═════ Records supplied ═════

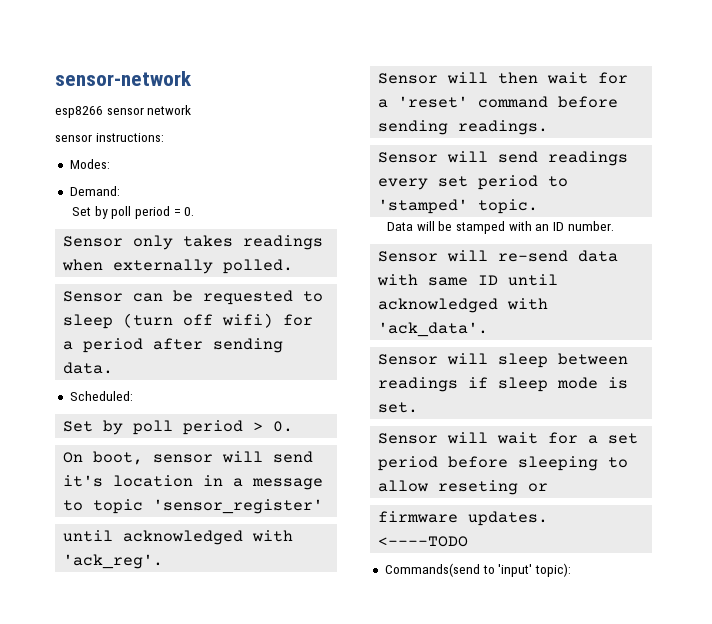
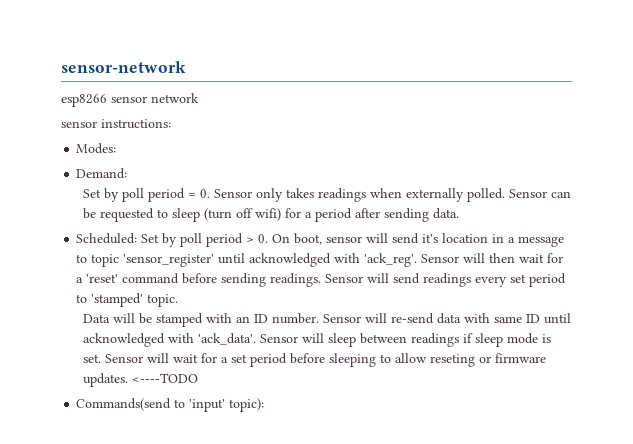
(195, 211) // -> (210, 193) none
(294, 266) // -> (505, 195) none
(133, 396) // -> (138, 238) none
(294, 426) // -> (269, 238) none
(324, 506) // -> (215, 260) none
(164, 561) // -> (418, 260) none
(549, 127) // -> (322, 280) none
(614, 226) // -> (319, 318) none
(489, 329) // -> (256, 339) none
(419, 407) // -> (101, 358) none
(549, 487) // -> (491, 359) none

═════

From the first line to the last, retype the data exactly, without images.

_Response area_:
(195, 211) // -> (210, 193) none
(294, 266) // -> (505, 195) none
(133, 396) // -> (138, 238) none
(294, 426) // -> (269, 238) none
(324, 506) // -> (215, 260) none
(164, 561) // -> (418, 260) none
(549, 127) // -> (322, 280) none
(614, 226) // -> (319, 318) none
(489, 329) // -> (256, 339) none
(419, 407) // -> (101, 358) none
(549, 487) // -> (491, 359) none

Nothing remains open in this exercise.